**ABOUT THIS EXERCISE:**
Which lines run from the one containing "[369,441,511,456] 23 total" to the end of the records? Write them out exactly, both ends included, and nothing else.

**RECORDED DATA:**
--- START ---
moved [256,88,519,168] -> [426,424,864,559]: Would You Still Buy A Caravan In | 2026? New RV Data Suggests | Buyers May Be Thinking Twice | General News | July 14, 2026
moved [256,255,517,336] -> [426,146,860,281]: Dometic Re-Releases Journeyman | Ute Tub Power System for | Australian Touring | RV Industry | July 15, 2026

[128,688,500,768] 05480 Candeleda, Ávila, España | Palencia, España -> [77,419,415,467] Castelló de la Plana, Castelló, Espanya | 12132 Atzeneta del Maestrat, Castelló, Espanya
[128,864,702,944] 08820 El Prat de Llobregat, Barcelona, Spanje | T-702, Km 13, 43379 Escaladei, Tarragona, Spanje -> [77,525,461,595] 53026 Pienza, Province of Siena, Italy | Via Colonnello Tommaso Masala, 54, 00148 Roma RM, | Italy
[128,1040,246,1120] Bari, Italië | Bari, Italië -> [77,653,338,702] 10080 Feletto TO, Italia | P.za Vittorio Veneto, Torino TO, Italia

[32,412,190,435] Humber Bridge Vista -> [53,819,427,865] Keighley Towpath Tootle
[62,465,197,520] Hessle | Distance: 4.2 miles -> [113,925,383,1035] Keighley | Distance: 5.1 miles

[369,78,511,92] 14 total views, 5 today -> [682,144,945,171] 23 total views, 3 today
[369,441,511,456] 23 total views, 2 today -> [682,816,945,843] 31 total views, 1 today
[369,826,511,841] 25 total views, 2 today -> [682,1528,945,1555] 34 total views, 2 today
--- END ---
**RESPONSE AREA:**
[369,441,511,456] 23 total views, 2 today -> [682,816,945,843] 31 total views, 1 today
[369,826,511,841] 25 total views, 2 today -> [682,1528,945,1555] 34 total views, 2 today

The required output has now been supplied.